Ивернев бережно закрыл полевую книжку, закурил и поднял глаза к портрету отца на стене. Усталое, доброе лицо было обращено к сыну с твердым и ясным взглядом.

Такие глаза могут быть у человека, прошедшего большой путь жизни. И это не только тысячи километров маршрута. Это путь испытаний и совершенствования человека, боявшегося лишь одного: чтобы не совершить вредного людям поступка.

«Я понял тебя, отец!- подумал Мстислав. — Но что им нужно от тебя? Прости, мне следовало бы лучше знать твои исследования, особенно те, какие не удалось тебе довести до конца».

Мстислав взглянул на часы. Времени для сна не осталось. Он прокрался на кухню, чтобы приготовить кофе.

«Рейс двести девятый Ленинград-Москва… пассажиров просят пройти на посадку», — равнодушные слова, которые провели черту между всем привычным и далеким новым, что ожидало Ивернева в Индии. Ивернев смотрел на побледневшее лицо матери.
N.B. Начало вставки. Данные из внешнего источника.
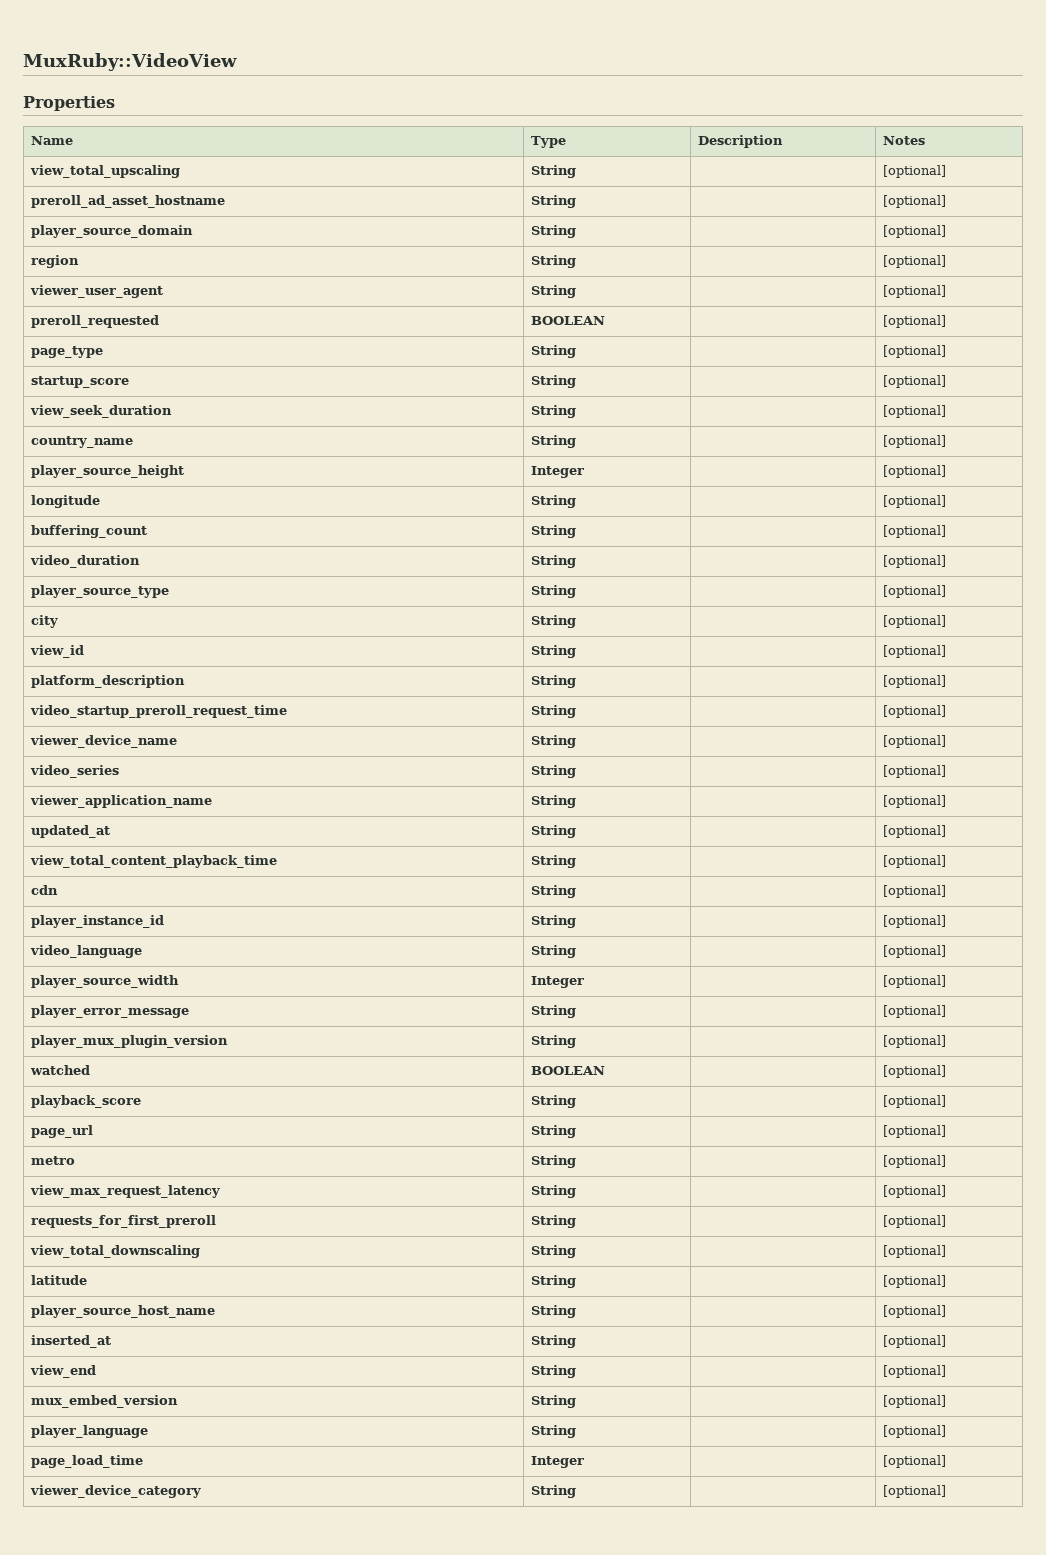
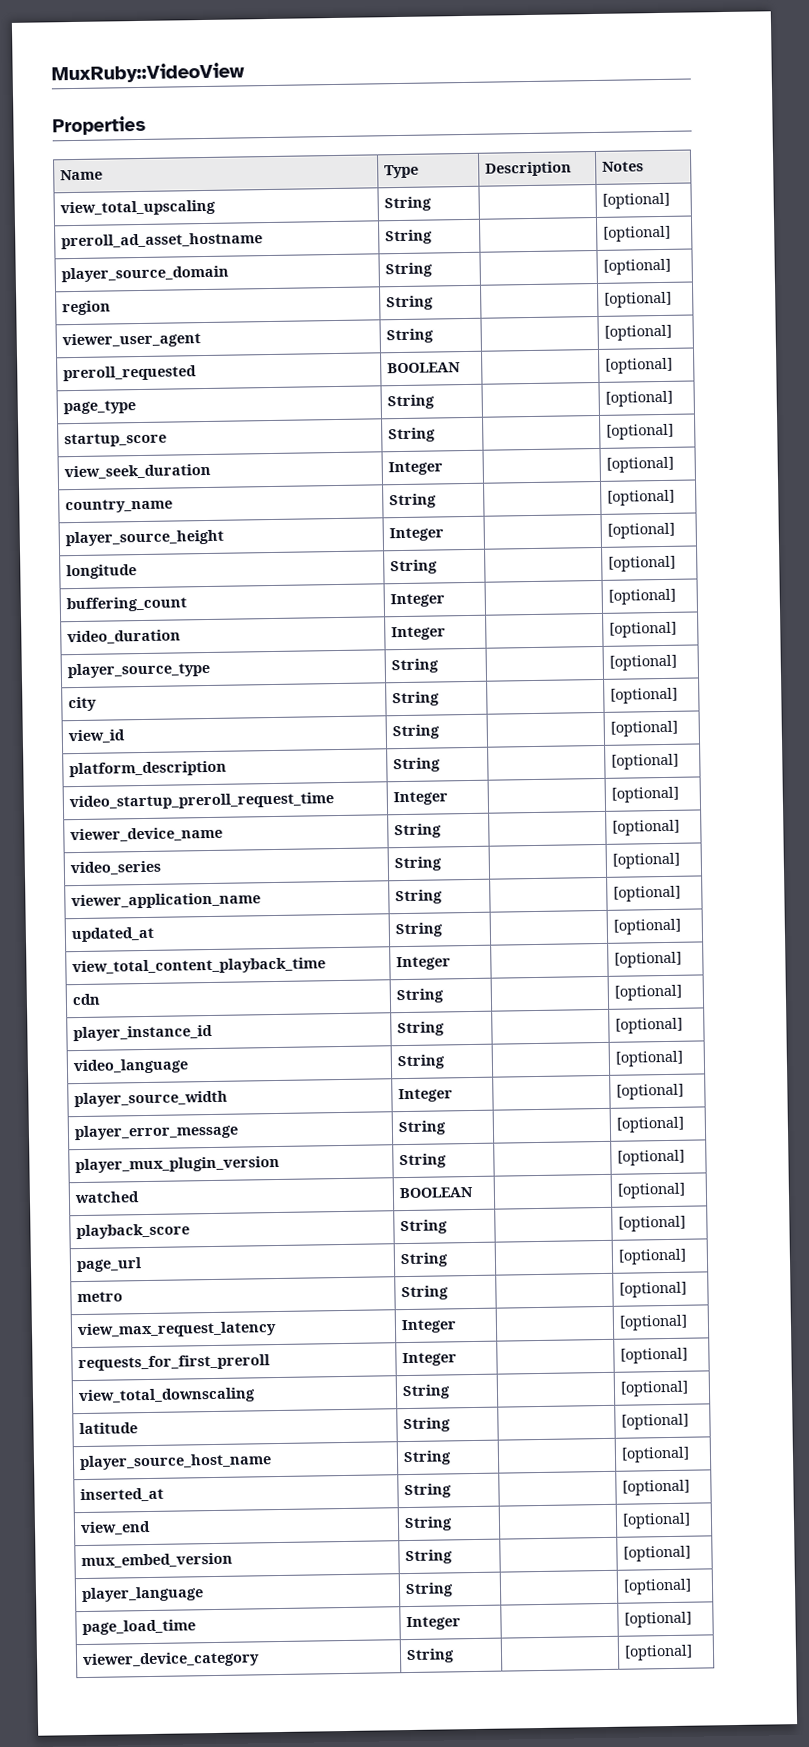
[530,405,576,418] String -> [387,461,443,476] Integer
[530,525,576,538] String -> [389,593,445,608] Integer
[530,555,576,568] String -> [390,626,446,641] Integer
[530,705,576,718] String -> [392,791,448,806] Integer
[530,855,576,868] String -> [395,956,451,971] Integer
[530,1185,576,1198] String -> [400,1319,457,1334] Integer
[530,1215,576,1228] String -> [401,1352,457,1367] Integer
Евгения Сергеевна, как всегда, старалась улыбкой прикрыть тоску расставания.На миг она положила голову на плечо сына.

— Мстислав! Мстислав!- раздался резкий, гортанный голос,и перед Иверневыми возник запыхавшийся, потный Солтамурад. — Понимаешь, едва успел, хорошо, таксист попался настоящий!

— Что случилось?-встревоженно воскликнул геолог.- Мы же с тобой простились дома!

— Конечно! Так, понимаешь, пришел я домой, а жена говорит, понимаешь, такая история, — чеченец от волнения и бега едва выговаривал слова.

— Да ничего я не понимаю, говори же! — воскликнул нетерпеливо Ивернев.